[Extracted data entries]
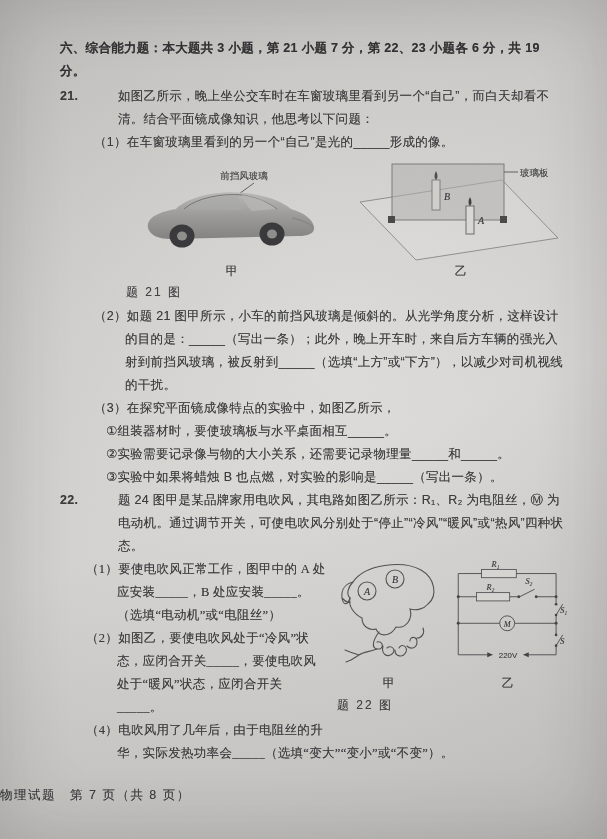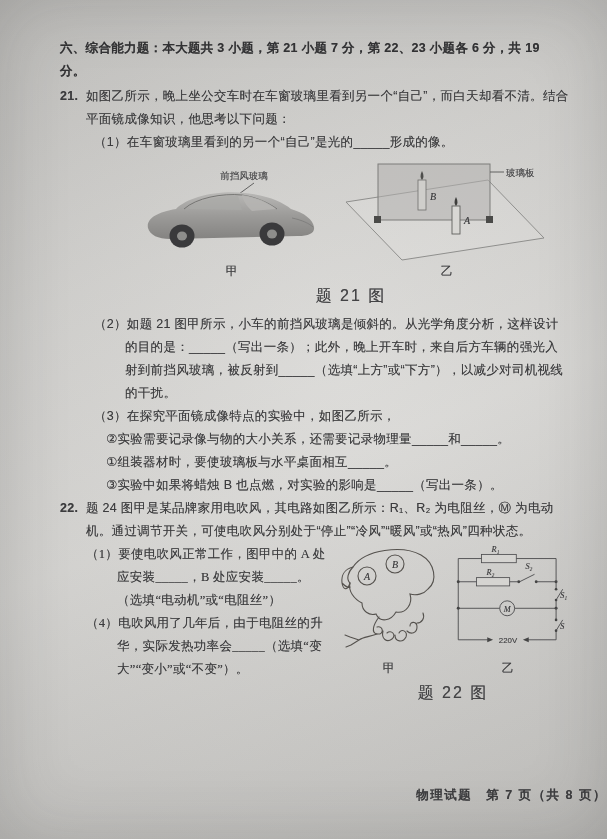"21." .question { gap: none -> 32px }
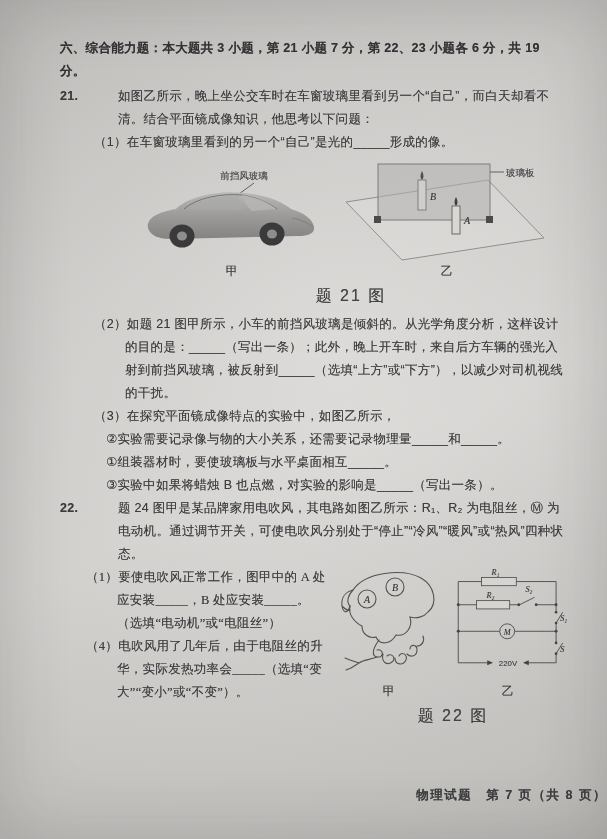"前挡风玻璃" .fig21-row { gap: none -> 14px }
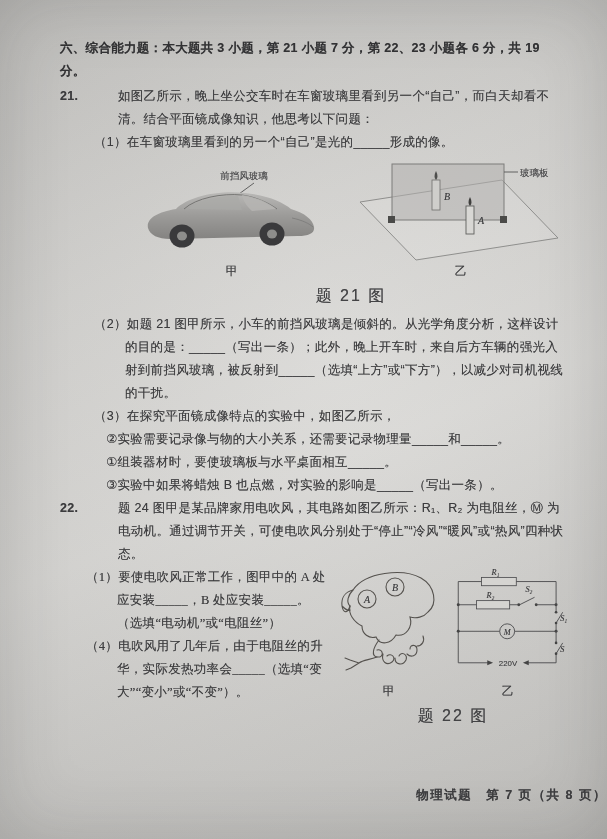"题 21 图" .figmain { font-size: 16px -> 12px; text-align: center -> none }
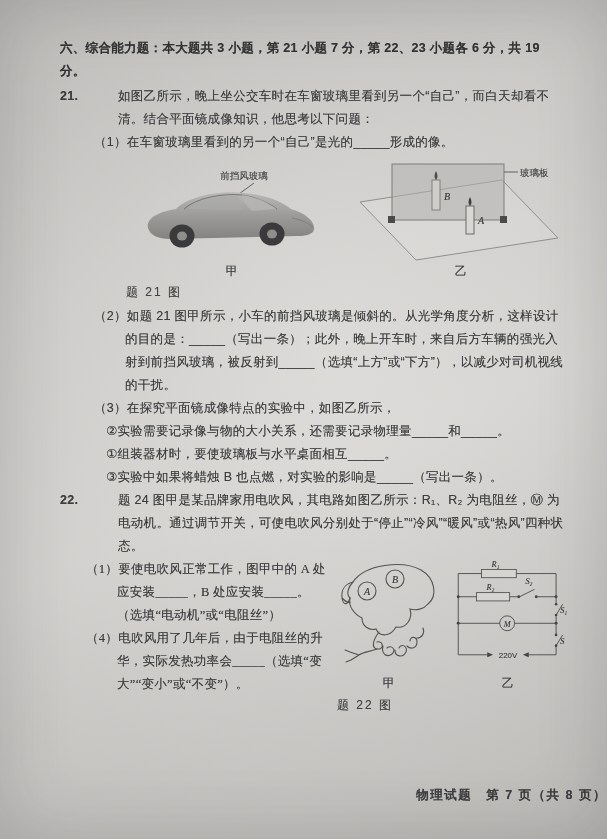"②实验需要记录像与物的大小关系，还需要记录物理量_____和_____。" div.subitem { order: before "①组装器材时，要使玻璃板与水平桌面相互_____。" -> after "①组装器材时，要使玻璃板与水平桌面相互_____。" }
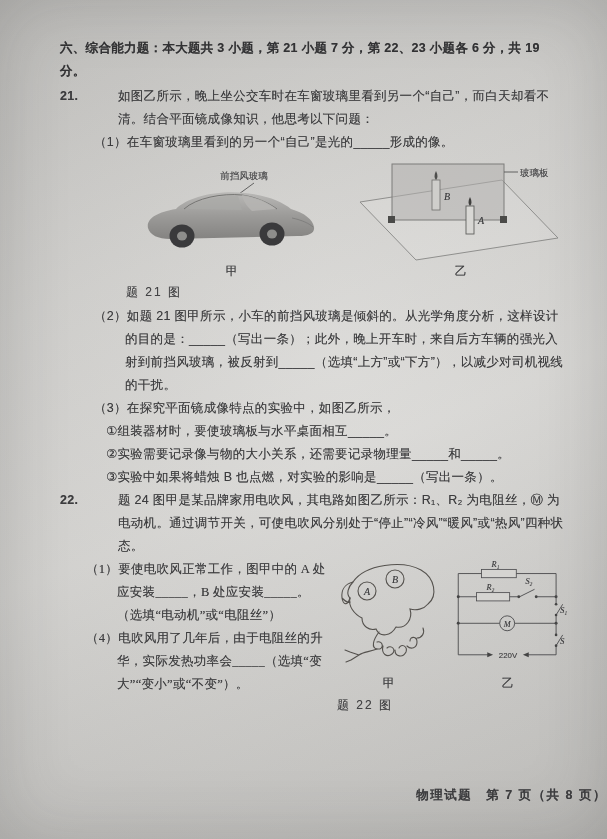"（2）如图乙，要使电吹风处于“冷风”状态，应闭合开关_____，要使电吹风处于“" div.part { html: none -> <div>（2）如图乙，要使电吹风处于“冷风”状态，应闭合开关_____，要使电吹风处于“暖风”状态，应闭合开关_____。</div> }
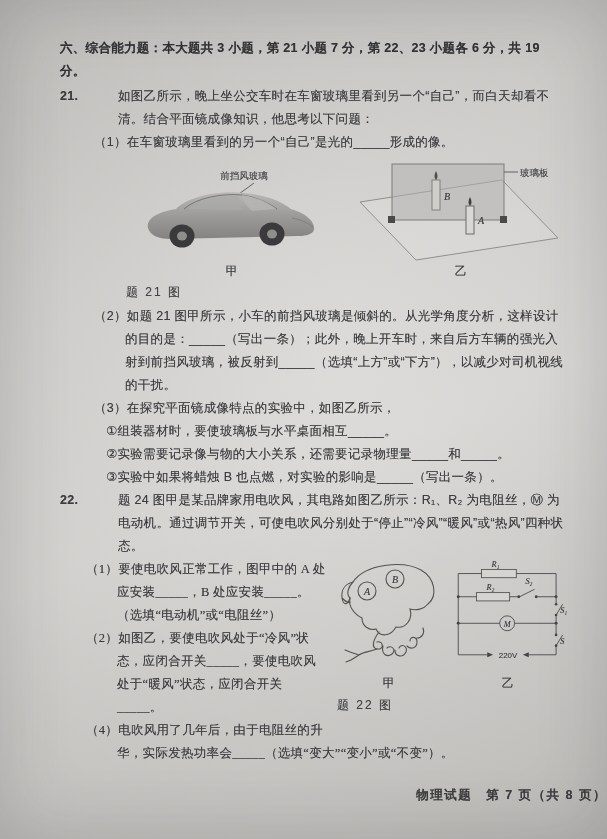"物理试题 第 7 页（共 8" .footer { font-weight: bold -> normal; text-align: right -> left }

[Assignment] Type the records out again in full, exactly, with each picture omitted.

[Answer area]
"21." .question { gap: none -> 32px }
"前挡风玻璃" .fig21-row { gap: none -> 14px }
"题 21 图" .figmain { font-size: 16px -> 12px; text-align: center -> none }
"②实验需要记录像与物的大小关系，还需要记录物理量_____和_____。" div.subitem { order: before "①组装器材时，要使玻璃板与水平桌面相互_____。" -> after "①组装器材时，要使玻璃板与水平桌面相互_____。" }
"（2）如图乙，要使电吹风处于“冷风”状态，应闭合开关_____，要使电吹风处于“" div.part { html: none -> <div>（2）如图乙，要使电吹风处于“冷风”状态，应闭合开关_____，要使电吹风处于“暖风”状态，应闭合开关_____。</div> }
"物理试题 第 7 页（共 8" .footer { font-weight: bold -> normal; text-align: right -> left }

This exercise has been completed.